GOAL OF THE EXERCISE: Every line from the first record below down to the line that includes "background: #262626;" must be reproduced exactly; the pictures are not.

┏━━

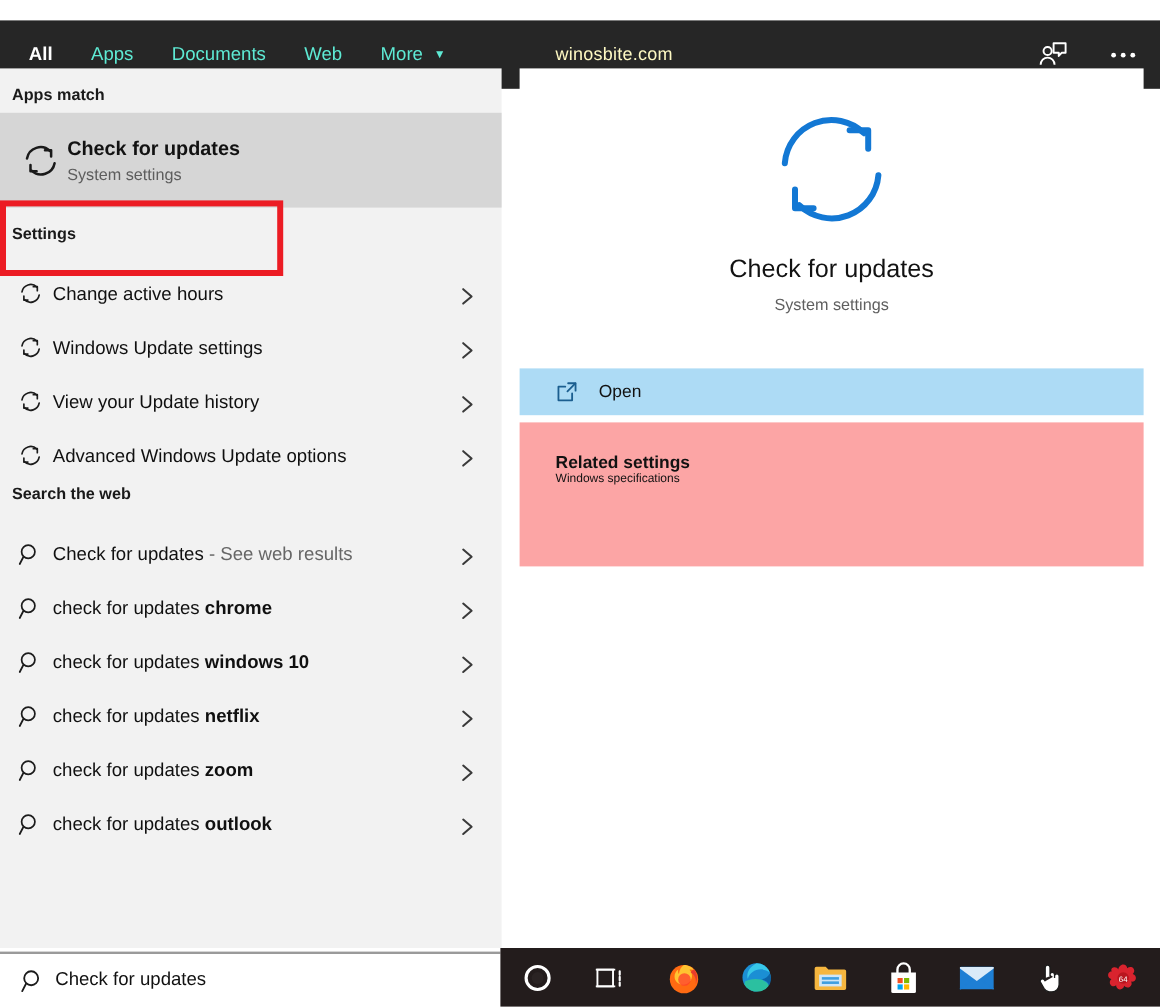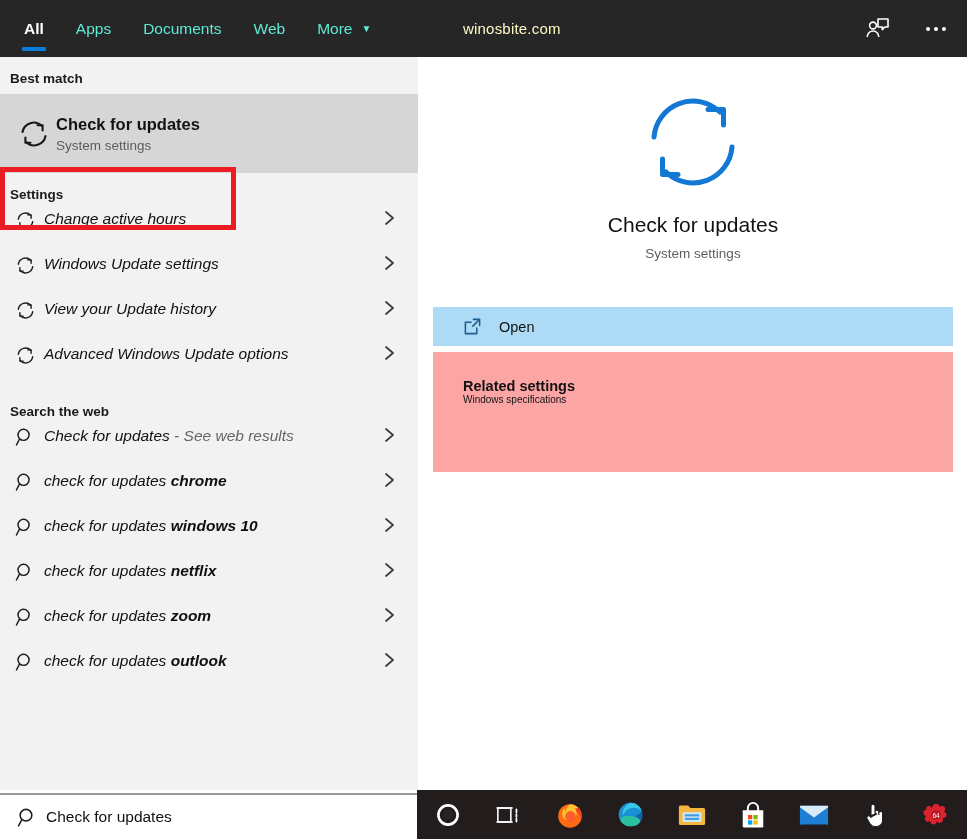--- a/index.html
+++ b/index.html
@@ -13,7 +13,7 @@
 
   
   .header {
-    position: absolute; left: 0; top: 0; width: 967px; height: 57px;
+    position: absolute; left: 0; top: 17px; width: 967px; height: 57px;
     background: #262626;
     display: flex; align-items: center;
   }

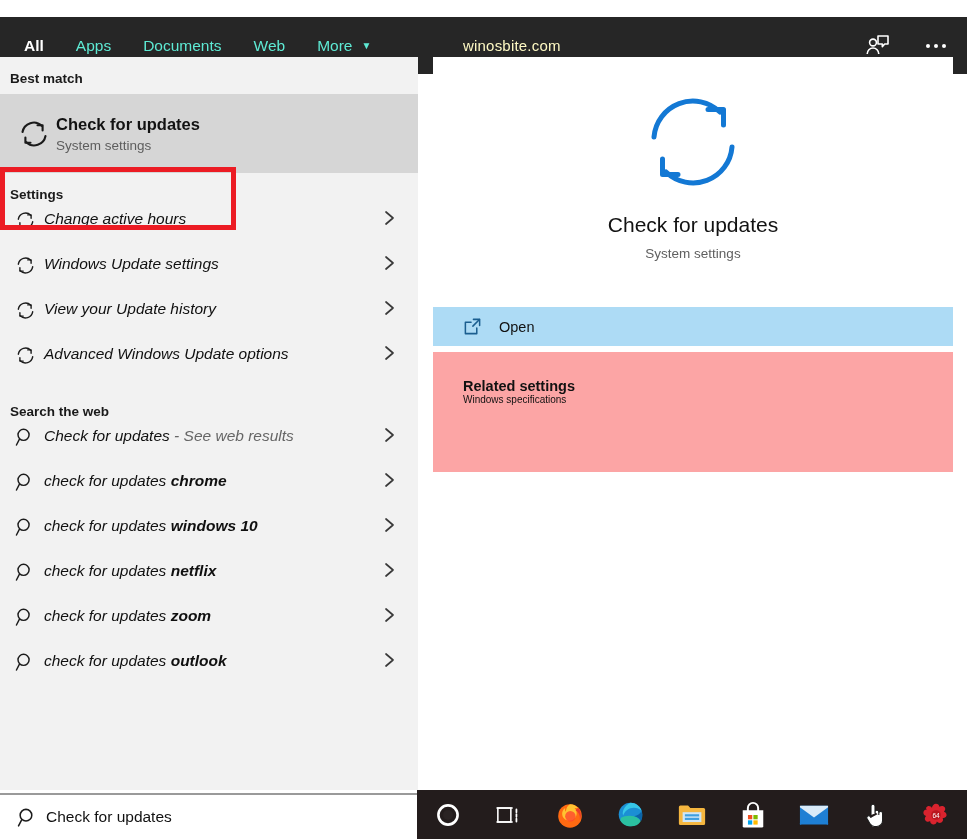--- a/index.html
+++ b/index.html
@@ -157,7 +157,7 @@
 
   <div class="left-panel">
 
-    <div class="section-title">Best match</div>
+    <div class="section-title">Apps match</div>
 
     <div class="best-row">
       <div class="best-icon">

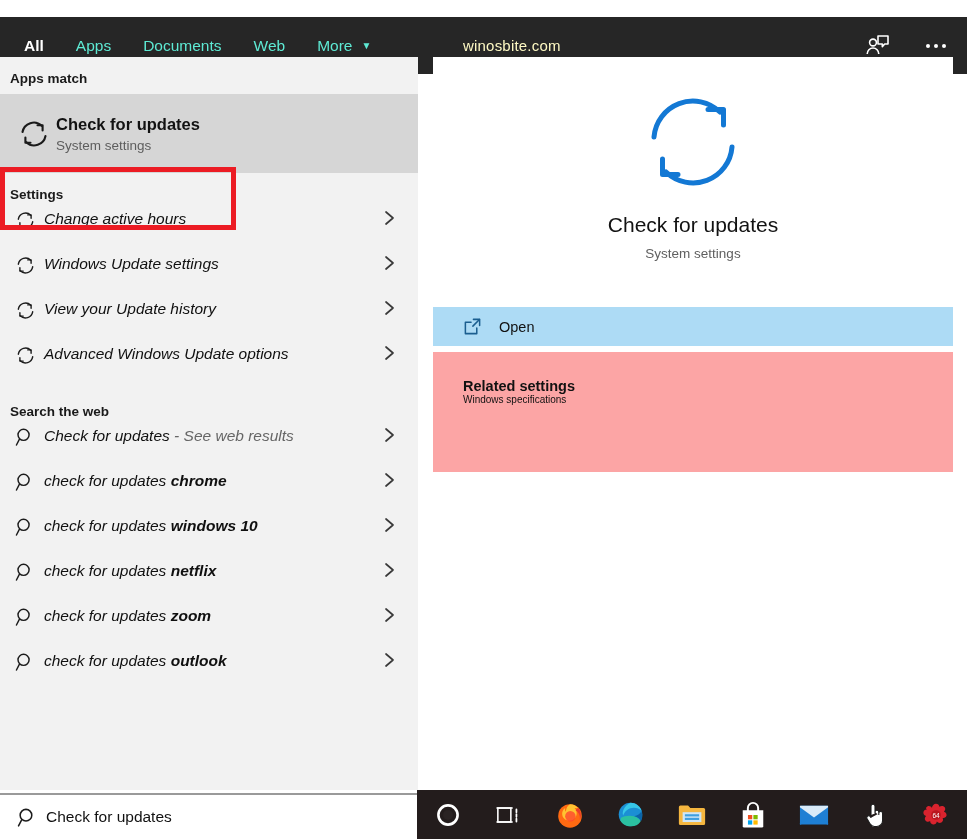--- a/index.html
+++ b/index.html
@@ -64,8 +64,8 @@
   }
 
   .list-item {
-    display: flex; align-items: flex-start; height: 45px;
-    padding-left: 6px; padding-right: 22px; cursor: default; font-style: italic;
+    display: flex; align-items: flex-end; height: 45px;
+    padding-left: 6px; padding-right: 22px; cursor: default;
   }
   .li-icon { width: 38px; min-width: 38px; display: flex; align-items: center; justify-content: center; color: #1c1c1c; }
   .li-label { flex: 1; font-size: 15.5px; color: #101010; white-space: nowrap; }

┗━━

WRITTEN ANSWER:
--- a/index.html
+++ b/index.html
@@ -13,7 +13,7 @@
 
   
   .header {
-    position: absolute; left: 0; top: 0; width: 967px; height: 57px;
+    position: absolute; left: 0; top: 17px; width: 967px; height: 57px;
     background: #262626;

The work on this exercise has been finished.